Recessão nos EUA, um risco a mais

Governo brasileiro, hoje dedicado integralmente à reeleição do presidente, deveria estar mais atento ao perigo de retração na maior economia do mundo, grande parceira comercial do País

Notas & Informações, O Estado de S.Paulo

24 de junho de 2022 | 03h00

Já em crise e assolado pelas incertezas de um ano eleitoral, o Brasil se defronta agora com o perigo de recessão na maior potência econômica do mundo, segundo maior mercado importador de produtos brasileiros e principal destino de suas exportações industriais. O Banco Central (BC) aumentou de 1% para 1,7% o crescimento estimado para o País neste ano. Embora justifique algum otimismo, essa revisão ainda aponta um dinamismo bem menor que o de outros emergentes e um desempenho inferior àquele esperado para a economia global, um avanço em torno de 3%.

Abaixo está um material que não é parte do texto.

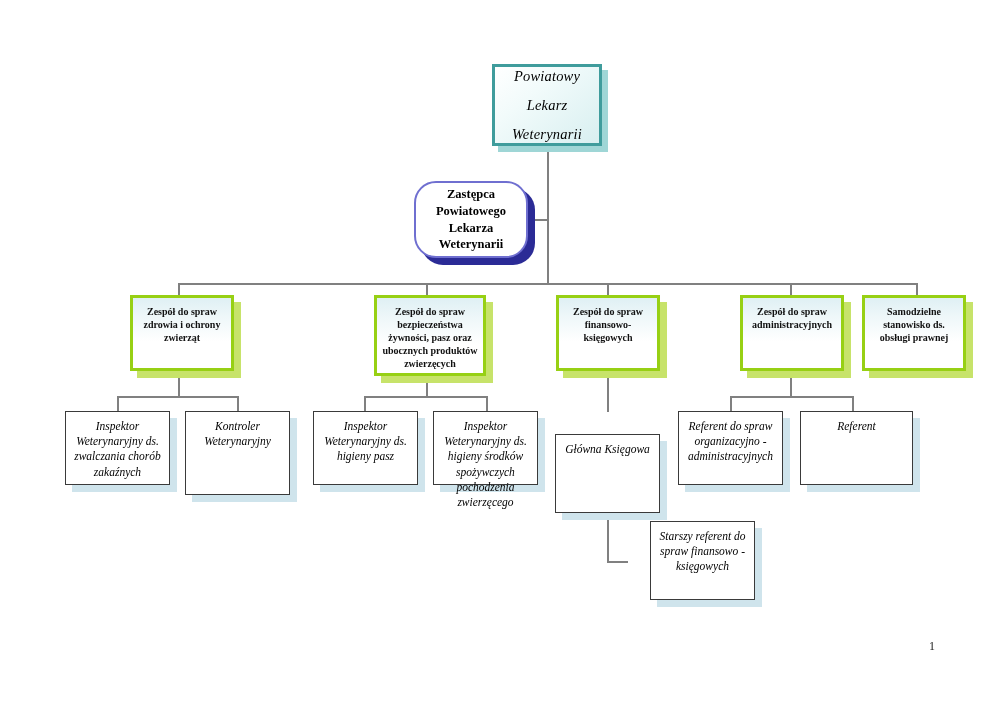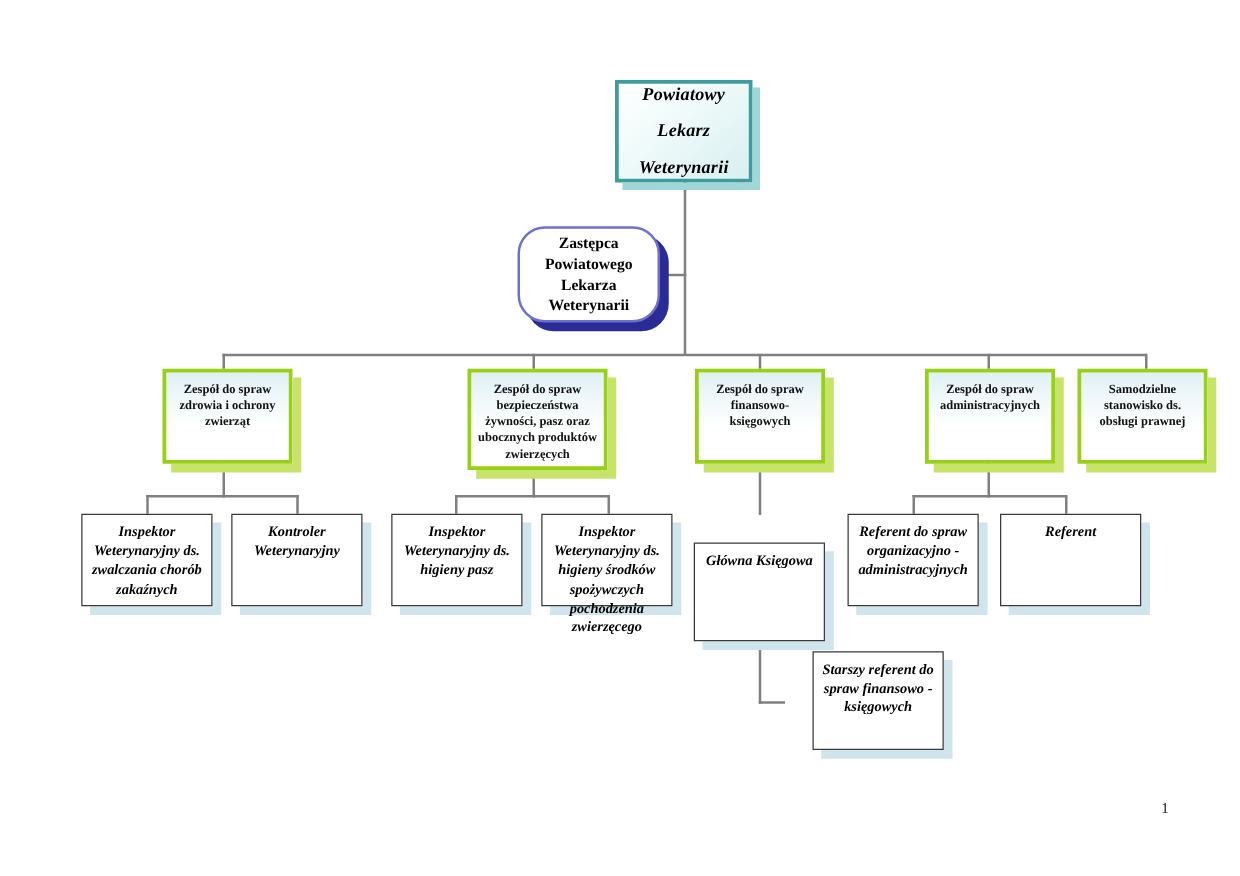"Powiatowy" .node-top { font-weight: bold -> normal }
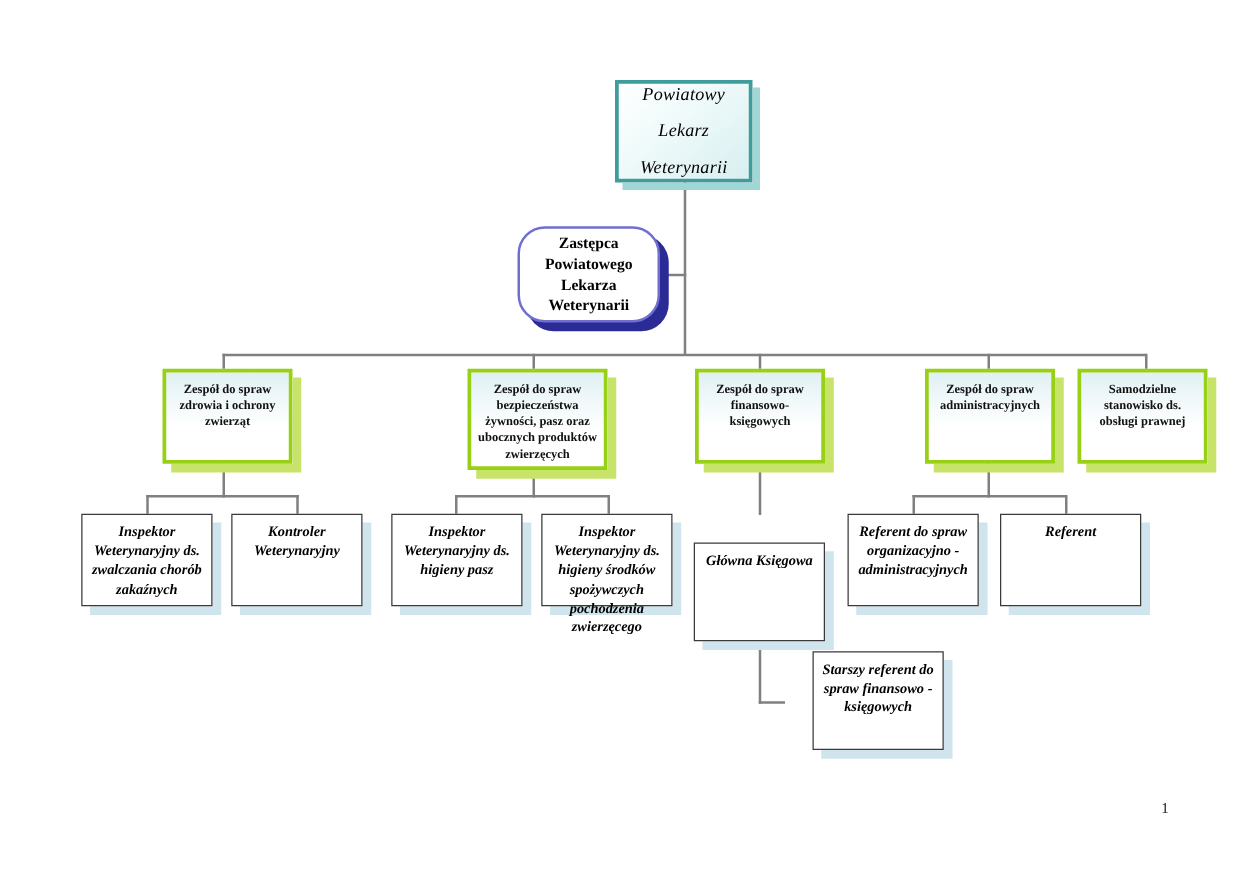"Inspektor" .node-pos .label { font-weight: bold -> none }
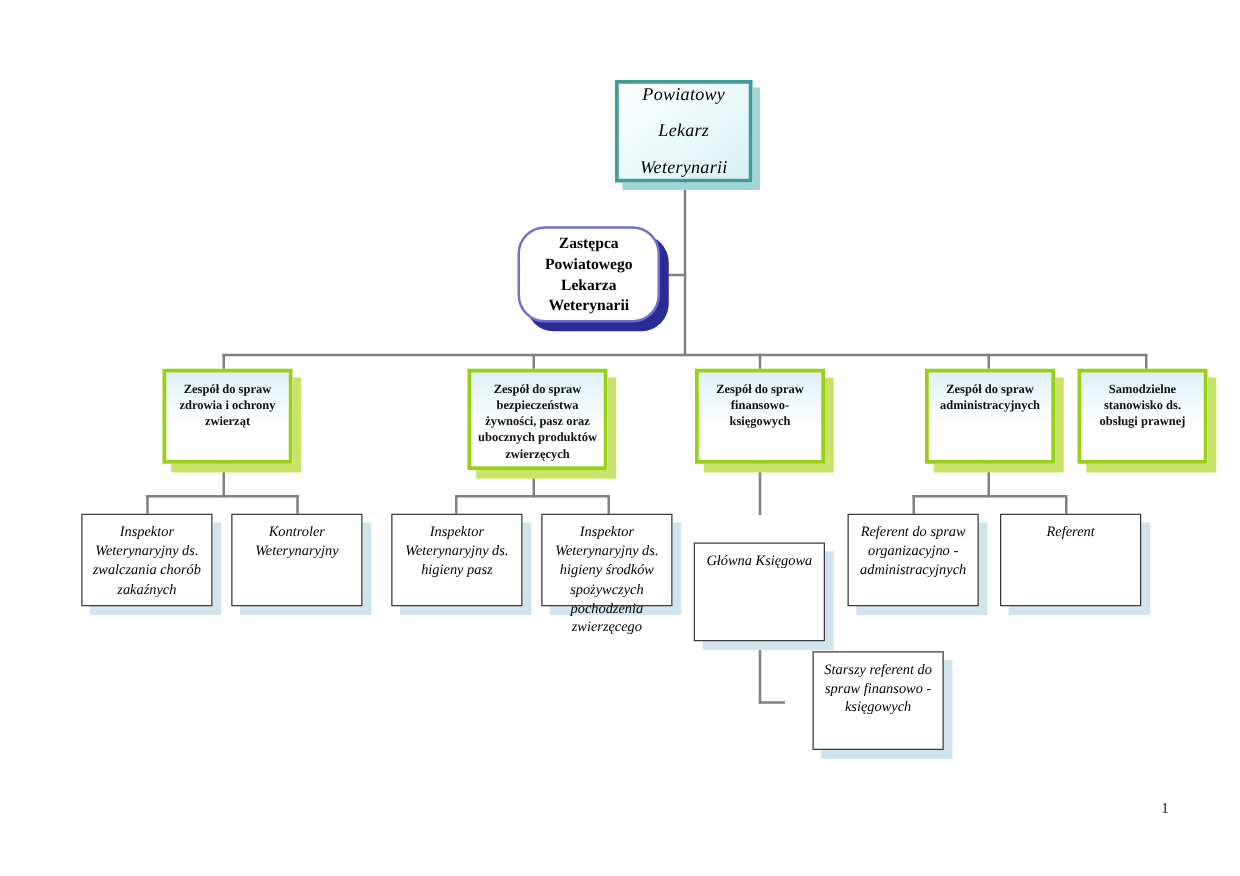"Kontroler" div.node { height: 74px -> 84px }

O risco de recessão nos Estados Unidos, nos próximos quatro trimestres, é superior a 50%, segundo estudo apresentado por Michael Kiley, economista sênior do Federal Reserve (Fed, o banco central americano). Quando a projeção se estende pelos próximos dois anos, a probabilidade sobe para dois terços. Se essa retração ocorrer, seus efeitos poderão ter importante impacto internacional. Esse alerta deveria ser, para o presidente Jair Bolsonaro e sua equipe, mais um forte motivo para cuidar da segurança econômica do País e perder menos tempo tentando intervir na administração da Petrobras.

Retração econômica e maior desemprego poderão compor, nos Estados Unidos, o capítulo seguinte à maior inflação em 40 anos. Os preços ao consumidor subiram 8,6% nos 12 meses até maio, no mercado americano. O último resultado pior que esse, 8,9%, foi registrado no período até dezembro de 1981. Para tentar conter a onda inflacionária, o Fed passou a elevar os juros básicos e a reverter a política de expansão da moeda. As ações expansionistas haviam sido usadas para ajudar o País a recuperar-se do tombo sofrido em 2020, na primeira fase da pandemia de covid-19.

A recuperação foi um sucesso. Em 2021, o Produto Interno Bruto (PIB) dos Estados Unidos foi 5,7% maior que o do ano anterior, quando havia diminuído 3,4%. Mas, depois desse forte crescimento, a economia americana começou a perder impulso e no primeiro trimestre deste ano encolheu, em termos anualizados, 1,5%. Recentes projeções ainda apontaram expansão superior a 3% neste ano e a 2% no próximo, mas o aperto crescente da política monetária tende a baixar as expectativas.

A invasão da Ucrânia pelas tropas de Vladimir Putin já havia alterado consideravelmente as previsões para as grandes potências e, naturalmente, para a economia mundial. Divulgado no começo de junho, o Panorama Econômico da OCDE, a Organização para Cooperação e Desenvolvimento Econômico, trouxe uma importante revisão dos números. O crescimento esperado da economia global foi reduzido de 4,5%, estimativa de dezembro, para 3%. A expansão prevista para os Estados Unidos passou de 3,73% para 2,46%.

No caso do Brasil, o aumento do PIB em 2022 foi recalculado de 1,4% para 0,6%, com recuperação para 1,2% em 2023. A expectativa em relação à economia brasileira é inferior a previsões do BC e de outras fontes públicas e privadas, mas dificilmente uma revisão das estimativas, nos próximos meses, mudará algumas constatações importantes para qualquer debate: o País está crescendo bem abaixo da média mundial, continua correndo bem atrás de outros emergentes, carrega desajustes importantes e tem baixo potencial para se expandir economicamente nos próximos anos.

Não por acaso as projeções de crescimento no médio e no longo prazos mal chegam a atingir 2% ao ano. O investimento em recursos produtivos tem sido, há muitos anos, insuficiente para dar ao País um potencial de expansão semelhante ao de outras economias emergentes ou ainda classificadas como “em desenvolvimento”. Além disso, a inflação brasileira continua acima dos níveis observados na maior parte do mundo capitalista e, como complemento, há muita insegurança quanto à evolução das contas públicas. Por todas essas deficiências, qualquer risco de contágio por uma nova recessão em grandes economias é especialmente inquietante, exceto, é claro, para pessoas, como o presidente brasileiro, mais dedicadas a buscar fórmulas populistas de sobrevivência política.